Ignacio Martínez

Necesitamos nuestros Obama o Cameron

LOS ciudadanos necesitan líderes políticos que les transmitan seguridad y confianza. La lección de Estados Unidos esta semana no se termina en el hecho histórico de elegir a un presidente negro, por primera vez en sus 232 años de existencia. Hay mucho más. Nadie conocía a Barack Obama hace dos años en todo el mundo. Su aparición fulgurante, su carisma, los elementos de novedad y modernidad que aportaba se han llevado por delante la hegemonía conservadora republicana. Obama es un liberal, que en la terminología norteamericana equivaldría a un izquierdista europeo, pero en el Reino Unido también se produjo un vuelco en la opinión pública similar con la aparición de David Cameron, quien con 39 años se convirtió en líder del Partido Conservador en 2005. De ascendencia aristocrática, Cameron estudió en el colegio de Eton y se licenció en Oxford. Su brillante entrada en escena obligó a irse a Tony Blair, gastado por sus años de permanencia en el poder. El nuevo jefe conservador ha tenido fuelle para mantenerse destacado en las encuestas, frente el actual primer ministro laborista Gordon Brown.

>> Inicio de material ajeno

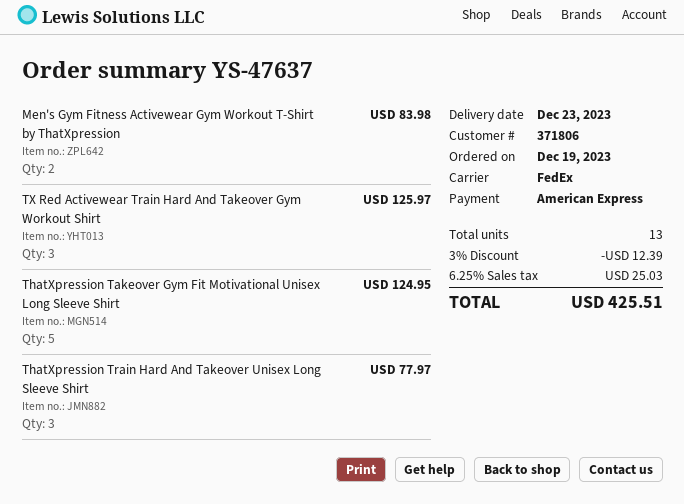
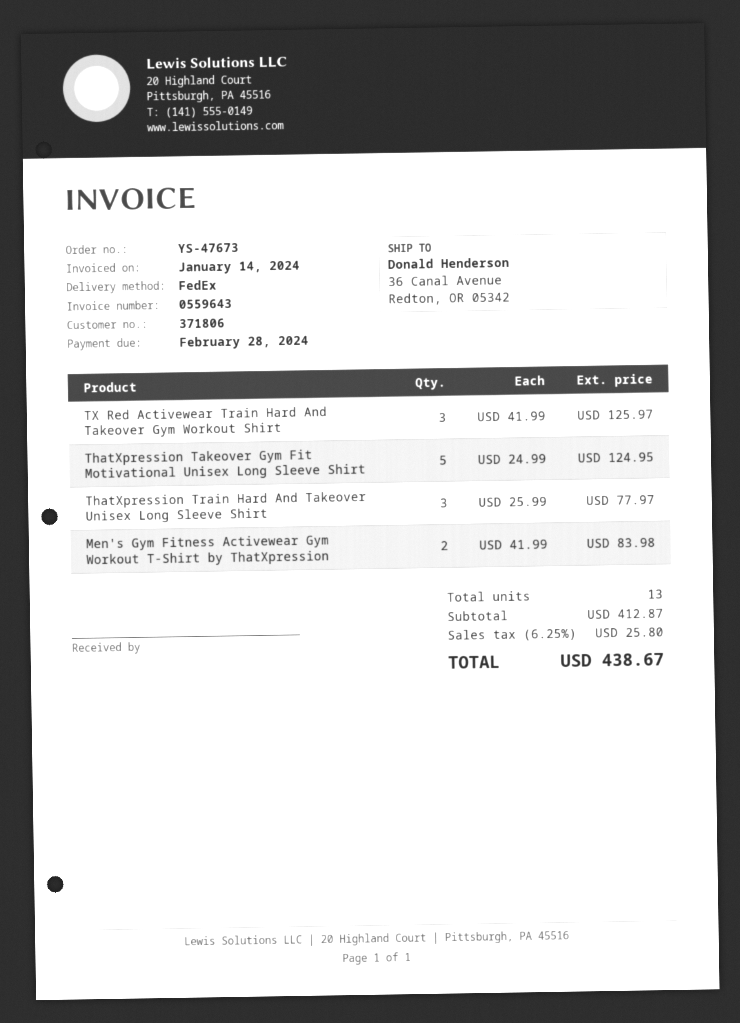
order number: YS-47637 -> YS-47673
discount: 3% = 12.39 -> none
tax: 6.25% = 25.03 -> 6.25% = 25.80
total: 425.51 -> 438.67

Entre las novedades que aportan estos nuevos líderes del siglo XXI hay una gran transversalidad, tolerancia, respeto por los adversarios. Como el presidente francés Sarkozy, que nombró ministros a destacados socialistas. Cameron llamó mucho la atención cuando dijo que en su gabinete habría "más mujeres, más homosexuales y más diversidad racial". La pregunta que me hago es dónde están nuestros Obama, nuestros Cameron, en Andalucía. Manuel Chaves llegó a la Presidencia de la Junta en 1990, un año después de la toma de posesión de George Bush padre en Estados Unidos. Después de su mandato, vinieron los ocho años de Clinton y los ocho de George Bush hijo. Y ahora ve llegar a Obama hasta 2012. Por bien que lo haya hecho el presidente andaluz, después de 22 años nos merecemos variedad en la escena política andaluza. Es necesario otro candidato socialista. Lo decía la encuesta que publicó este diario el domingo 19 de octubre: lo piensa el 73% de los consultados, entre ellos el 64% de los votantes socialistas.

Pero pedirle al que gana que se vaya es más reprobable que pedírselo al que pierde. Casi un 58% de los encuestados hace tres semanas opina que Javier Arenas no debería ser el candidato del PP. En Alemania, Helmut Kohl se enfrentó a cinco líderes socialdemócratas. Y los Vogel, Rau, Lafontaine o Scharping, conforme iban perdiendo, dimitían. Arenas, por el contrario, despide a los presidentes provinciales que ganan elecciones, pero él se dispone a intentarlo por cuarta vez.

Y en su entorno se producen episodios de fundamentalismo religioso. El actual vicepresidente de Unicaja, Manuel Atencia, ex portavoz popular en el Parlamento Andaluz y supernumerario del Opus Dei, en su calidad de miembro del movimiento objetor contra la asignatura Educación para la Ciudadanía ha hecho gala de su triunfo contra el Estado "que pretende algo tan terrible como adoctrinar a nuestros hijos". Sus hijos no darán EpC. No sé si su interés en animar a otros padres a hacer lo mismo incluirá a los 2,2 millones de clientes de Unicaja. O si con su activismo incumple la LORCA. En todo caso, no entiendo la guerra del PP y la cúpula de la Iglesia Católica contra una asignatura que pretende enseñar a los alumnos "principios democráticos y libertades fundamentales" como recoge el artículo 27.2 de la Constitución. Alguien nada sospechoso como Berlusconi acaba de poner una asignatura de Ciudadanía y Constitución en los trece cursos de la enseñanza obligatoria italiana. Normal.

Lo que no sería normal en Andalucía es que en 2012 los candidatos que disputen la Presidencia de la Junta sean los mismos de siempre. Necesitamos líderes del siglo XXI. Modernos, como Obama o Cameron.